Czyli dwa tygodnie "wolnego". Pisze w cudzysłowiu, bo czeka mnie bardzo pracowity okres :)
Wreszcie wezmę się za odkładane projekty - sztyfty dla Justyny, biżuteria na konkurs "Alicja w krainie czarów" organizowany przez Kreatywny Kufer,
biżuteria na wyzwanie, również organizowana przez Kreatywny Kufer.
Tym razem inspirowana fotografią:
biżuteria na konkurs "Srebrem i złotem malowane"
organizowany przez to co kocham.
Poza tym zakopię się w lekturach o fotografii i będę szlifować umiejętności posługiwania się moim nowym cackiem :) Znajomy obiecał pożyczyć mi lampę, więc będzie zabawa na całego :)
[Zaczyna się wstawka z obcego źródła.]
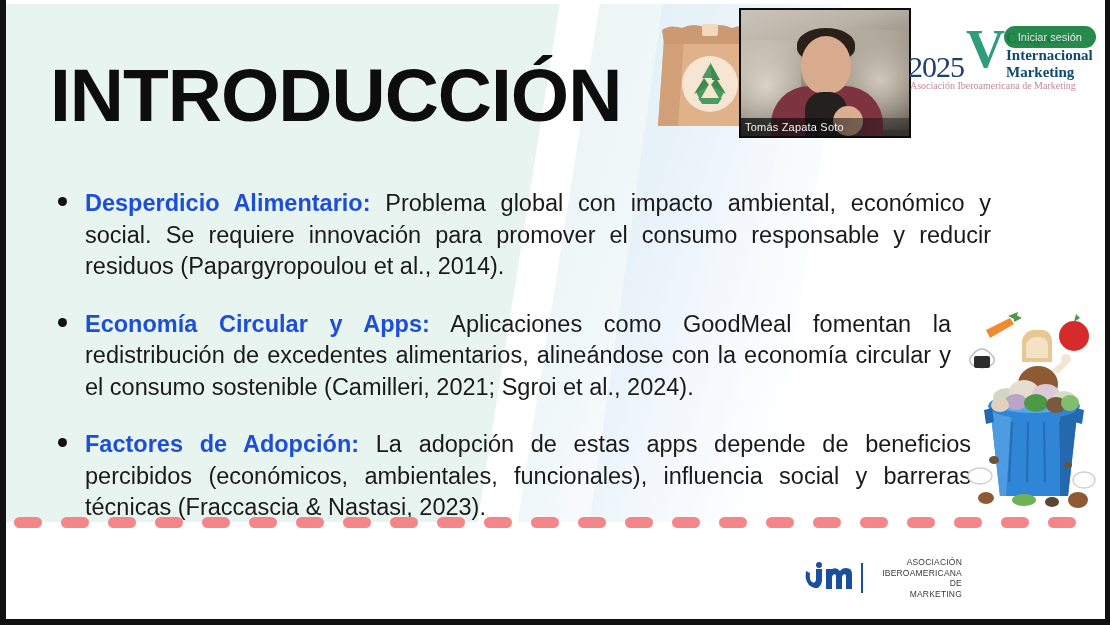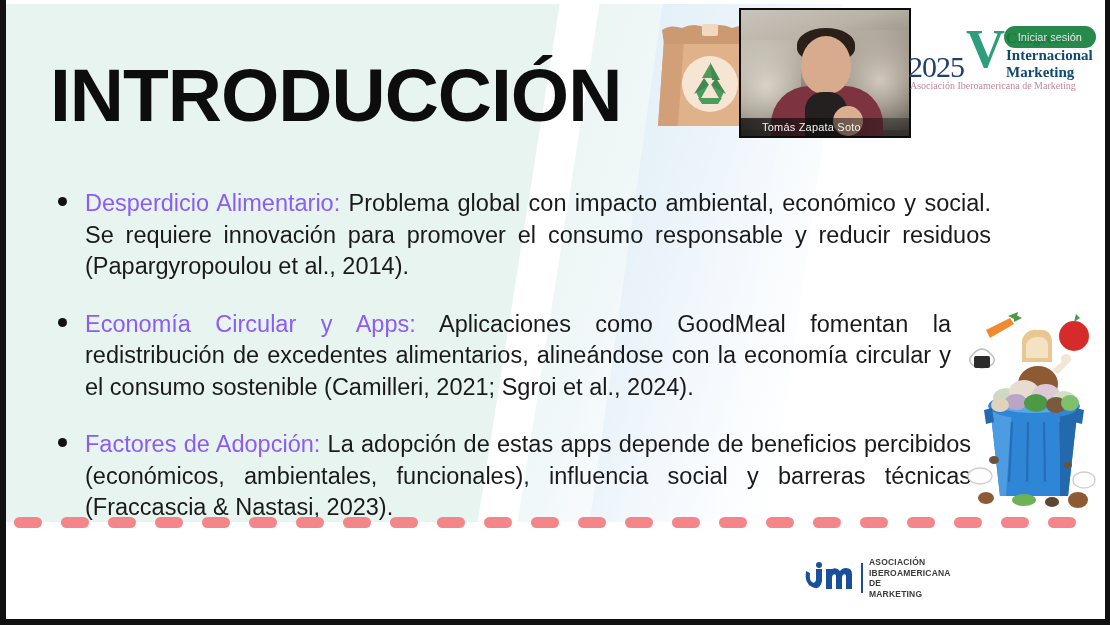--- a/index.html
+++ b/index.html
@@ -115,7 +115,7 @@
     background:linear-gradient(to right,rgba(10,10,10,.78),rgba(10,10,10,.35));
     display:flex;align-items:center;
   }
-  .cam-name{font-size:11px;color:#f2f2f2;padding-left:21px;letter-spacing:.2px;white-space:nowrap;}
+  .cam-name{font-size:11px;color:#f2f2f2;padding-left:4px;letter-spacing:.2px;white-space:nowrap;}
 
   
   .congress-logo{position:absolute;left:908px;top:20px;width:176px;height:74px;}

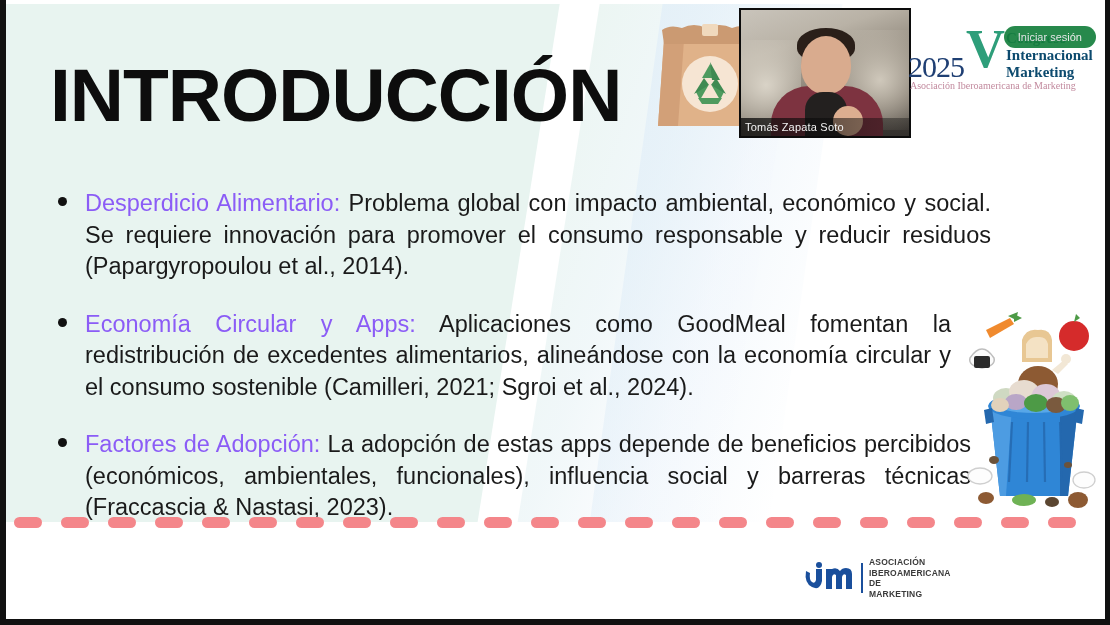--- a/index.html
+++ b/index.html
@@ -70,7 +70,7 @@
     font-size:23.5px;line-height:31.5px;color:#1a1a1a;
     text-align:justify;text-justify:inter-word;
   }
-  .bullet-text .lead{font-weight:normal;color:#8b5cf6;margin-top:47px;}
+  .bullet-text .lead{font-weight:bold;color:#1d4ed8;margin-top:47px;}
   .b1 .bullet-text{width:906px;}
   .b2 .bullet-text{width:866px;}
   .b3 .bullet-text{width:886px;}

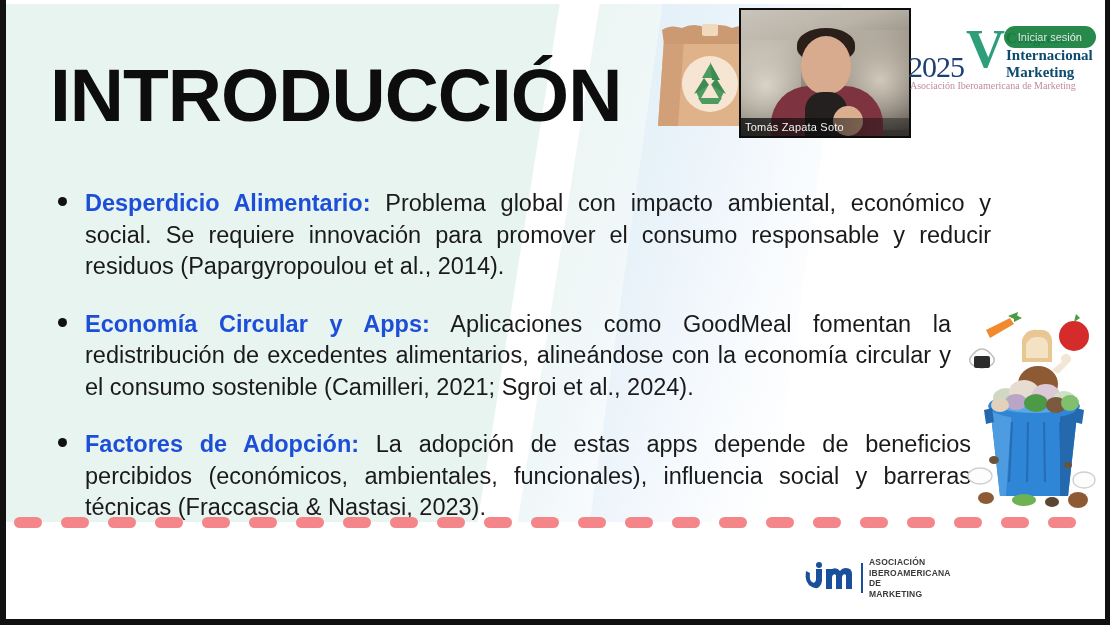--- a/index.html
+++ b/index.html
@@ -150,7 +150,7 @@
   .aim-logo{position:absolute;left:0;top:2px;width:160px;height:42px;display:flex;align-items:center;}
   .aim-mark{width:56px;height:34px;flex:0 0 auto;}
   .aim-rule{width:2px;height:30px;background:#1a4f9c;margin:0 6px 0 3px;flex:0 0 auto;}
-  .aim-txt{font-size:8.5px;line-height:10.5px;color:#3b3b3b;font-weight:bold;letter-spacing:.2px;}
+  .aim-txt{font-size:8.5px;line-height:10.5px;color:#3b3b3b;font-weight:normal;letter-spacing:.2px;text-align:right;}
   .uned-logo{position:absolute;left:160px;top:2px;width:140px;height:42px;display:flex;align-items:center;}
   .uned-mark{width:44px;height:38px;flex:0 0 auto;}
   .uned-txt{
Plany na dalszą przyszłość?
- kolie, bransoletki (Na kolczykach świat biżuterii się przecież nie kończy)
- biżuteria ślubna.
To wpadło mi do głowy po tym jak wybrałam się na targi ślubne. Było tam mnóstwo sukni; była bielizna, były kwiaty, wypieki...była i biżuteria, ale tak pięknej, kunsztownej i luksusowej biżuterii jaką jest biżuteria sutaszowa nie widziałam. A przecież tego dnia najważniejsza jest panna młoda i powinna mieć, to co najpiękniejsze i najlepsze. Zobaczcie na przykład co na tak wyjątkowa okazję proponuje sutaszowa Eva.